The district court’s decision highlights two concerns when handling the fruits of internal investigations. First, if such fruits are to be protected, the holder of the privilege must be careful not to make arguments in the litigation about an investigation that might, as a matter of fairness, open the door to inquiry. Defendants argued that the comments regarding the lack of a post-investigation report were made in a footnote and were “literally marginal,” and that defendants did not rely upon them in moving for summary judgment, but the court had a different view. The court noted that defendants’ statements also were in the statement of material undisputed facts and a deposition attached to the summary judgment motion. The court found that the defendant had “placed the contents of the documents in question through its own actions” by seeking “a positive inference in its favor based on what [defendants] claim the documents show” and that “fairness dictates that all the documents in question be produced so that [plaintiff is] able to examine the documents and challenge whether the withheld documents actually support the inferences that [defendants’] attorneys suggested to this Court.”

Second, the holder of the privilege must take care that witness preparation does not open the door to inquiry when review of privileged material is used to refresh a witness’s recollection, or is otherwise central to preparing the witness for testimony. Engaging in a “context-specific analysis,” the court found that the defendants’ use of privileged documents to prepare the Rule 30(b)(6) witness warranted disclosure, on grounds of “fairness,” because the witness had reviewed the privileged documents before testifying; “major discrepancies exist between [the witness’s] testimony and the contents of the writings [he] had reviewed”; the documents predominately consisted of investigator-taken statements and investigator reports rather than attorney opinion materials; and the defendant and the deponent repeatedly suggested that “the documents contain nothing.” The Court noted that its order should “not be understood as a blanket rule.
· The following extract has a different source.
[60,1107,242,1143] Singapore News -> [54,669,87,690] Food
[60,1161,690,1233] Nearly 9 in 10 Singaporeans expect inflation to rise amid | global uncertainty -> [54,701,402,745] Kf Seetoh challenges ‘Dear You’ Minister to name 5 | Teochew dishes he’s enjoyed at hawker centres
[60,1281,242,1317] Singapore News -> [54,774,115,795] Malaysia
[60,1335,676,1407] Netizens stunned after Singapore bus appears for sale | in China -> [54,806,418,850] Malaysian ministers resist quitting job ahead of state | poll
In most cases, Rule 30(b)(6) witnesses who have examined privileged materials before testifying will not waive the privilege.”
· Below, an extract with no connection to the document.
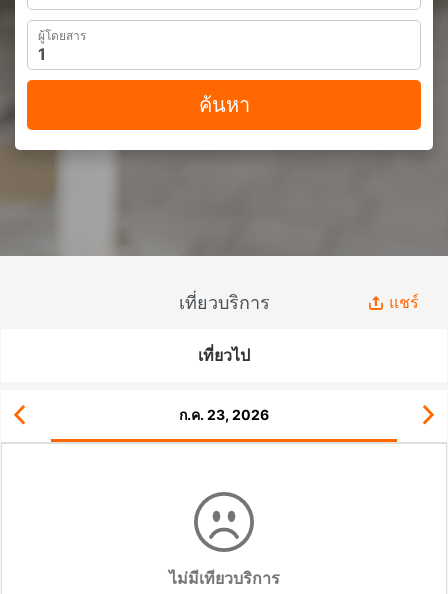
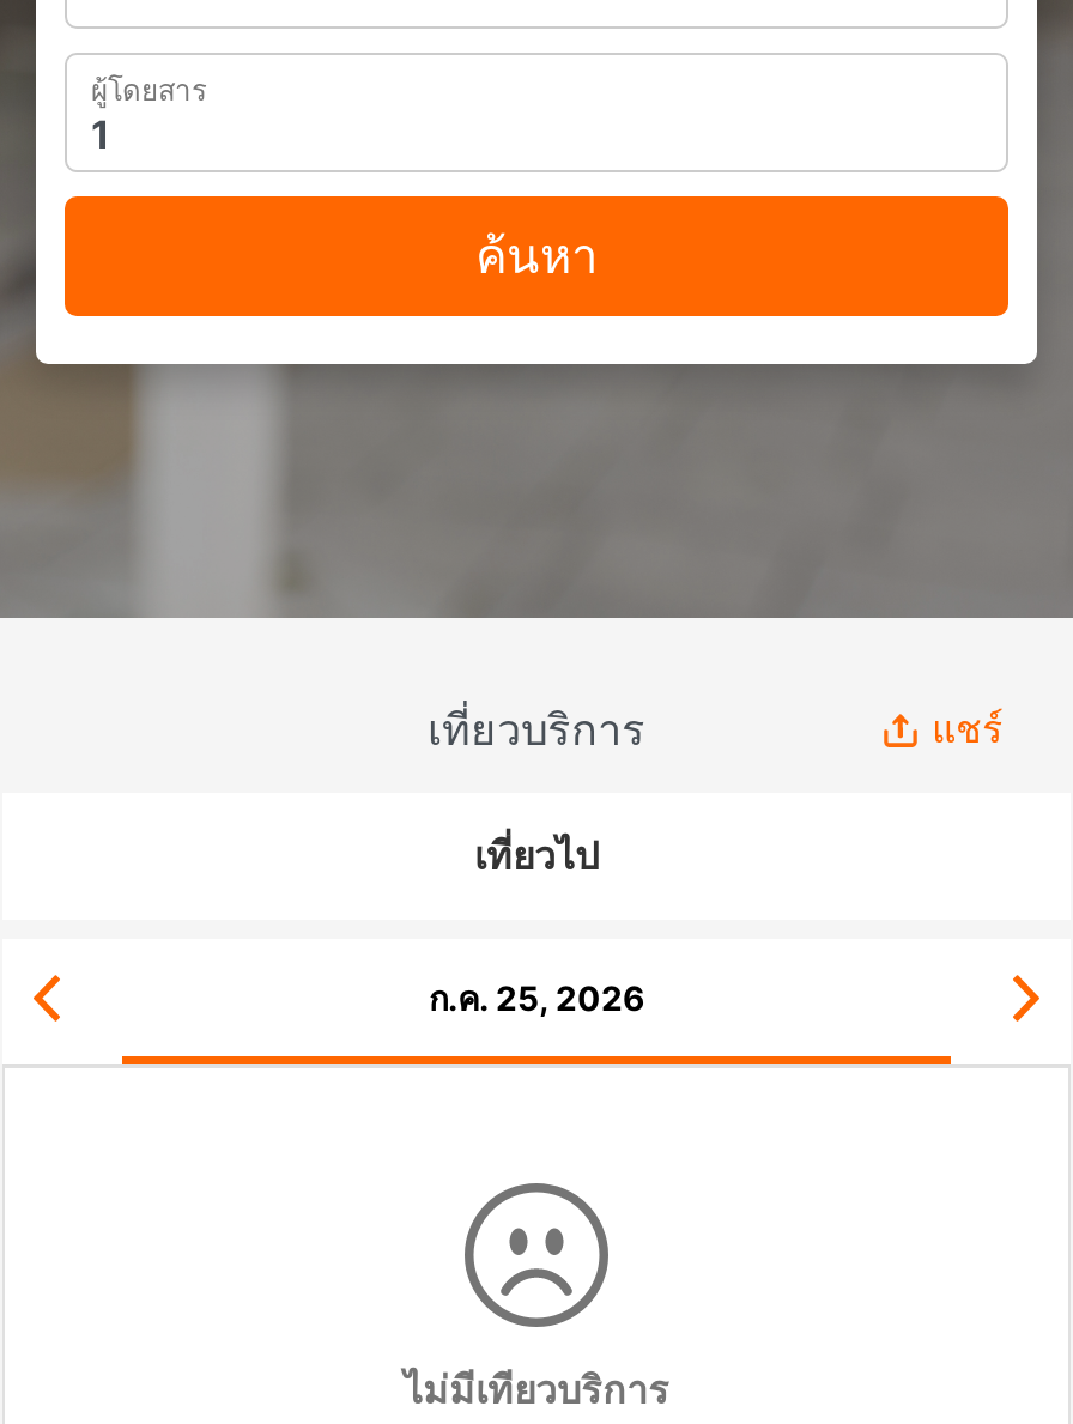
[179,406,269,423] ก.ค. 23, 2026 -> [429,977,644,1018] ก.ค. 25, 2026

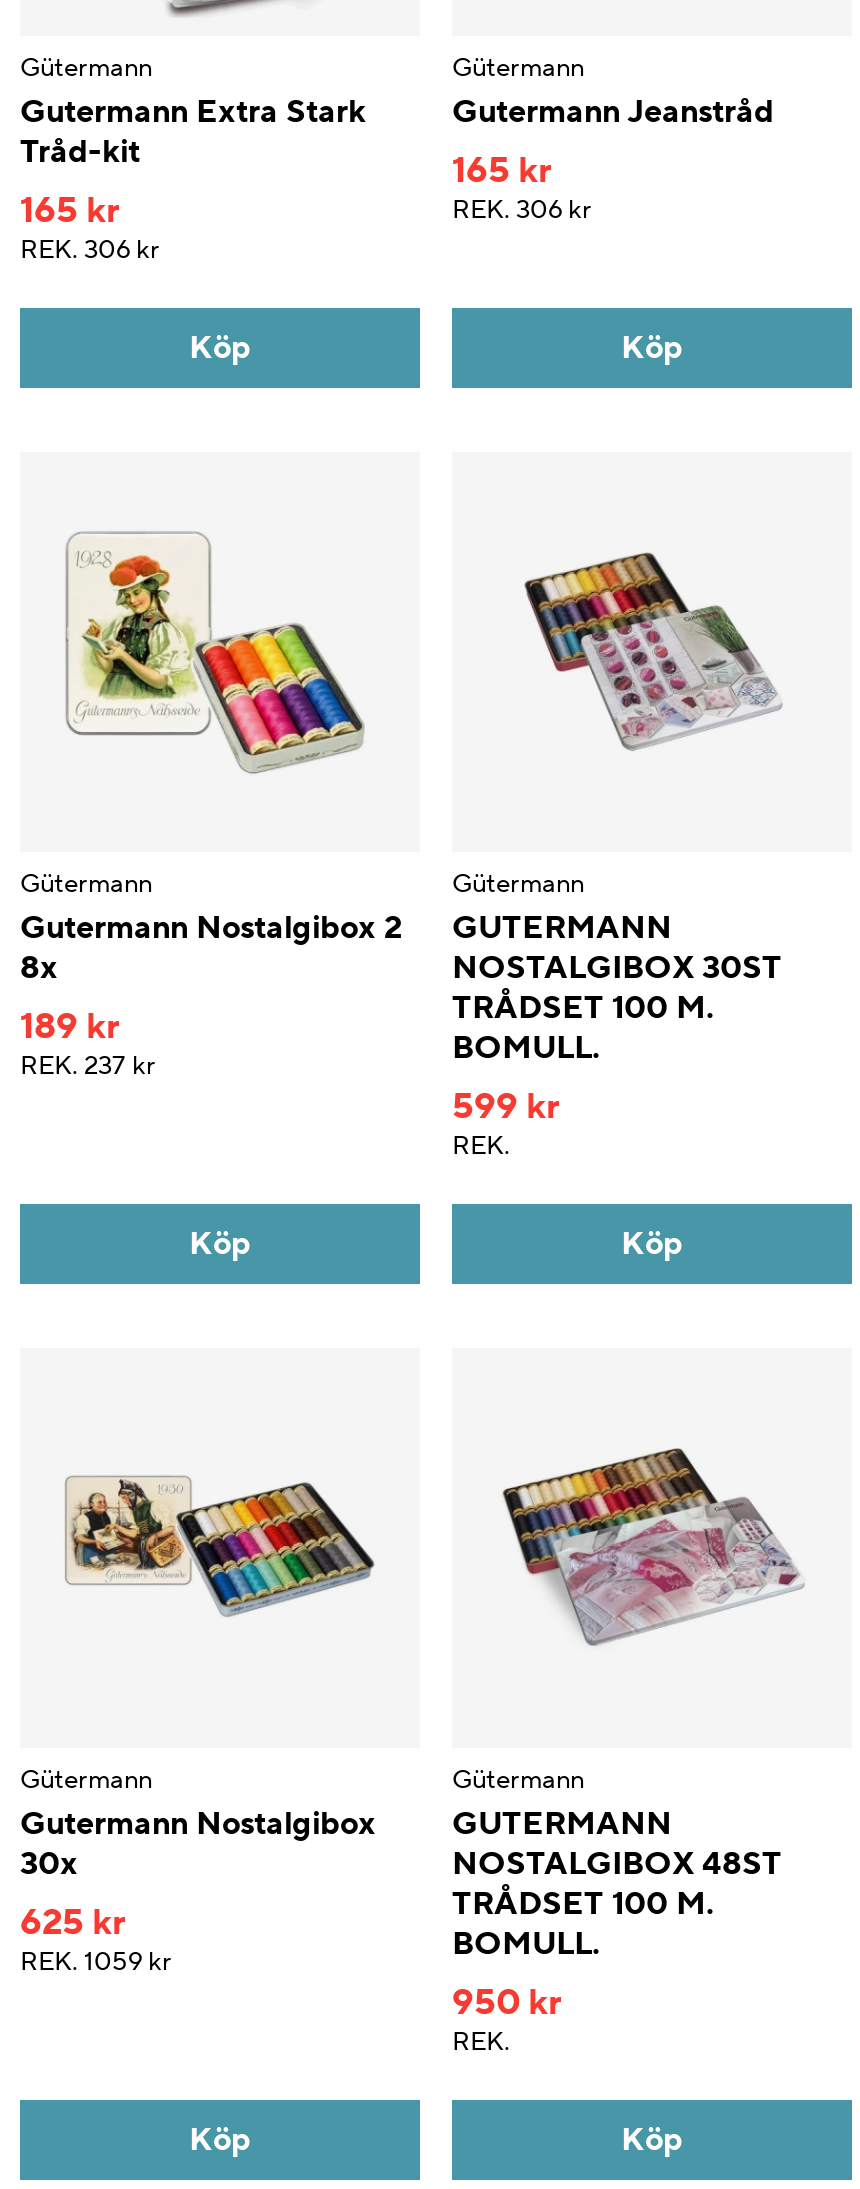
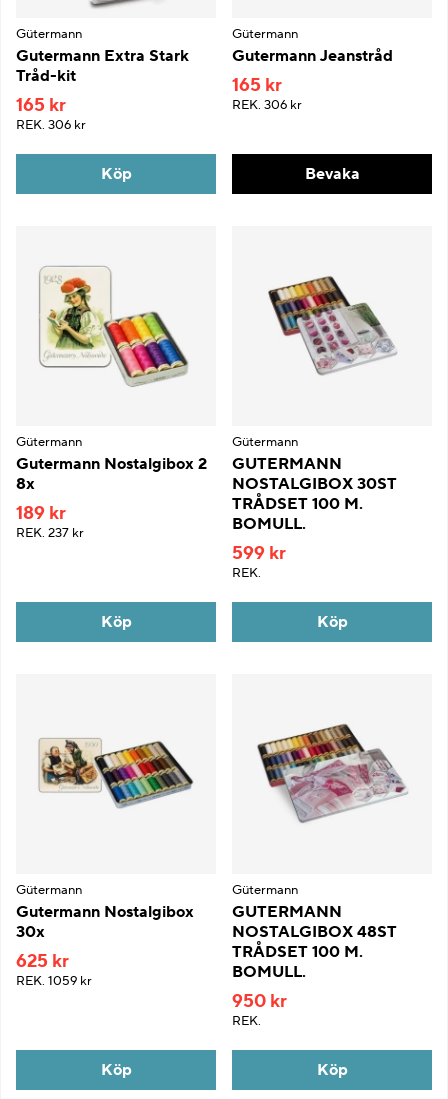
[621,328,683,368] Köp -> [304,164,360,184] Bevaka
The November 20 opinion is unlikely to be the final word in this protracted discovery dispute. Defendants immediately filed a Motion for Reconsideration and filed amended summary judgment papers that omit the statements that troubled the district court, and point to case law that disfavors a finding of implied waiver. The district court temporarily stayed its order compelling production pending its decision on defendants’ motion.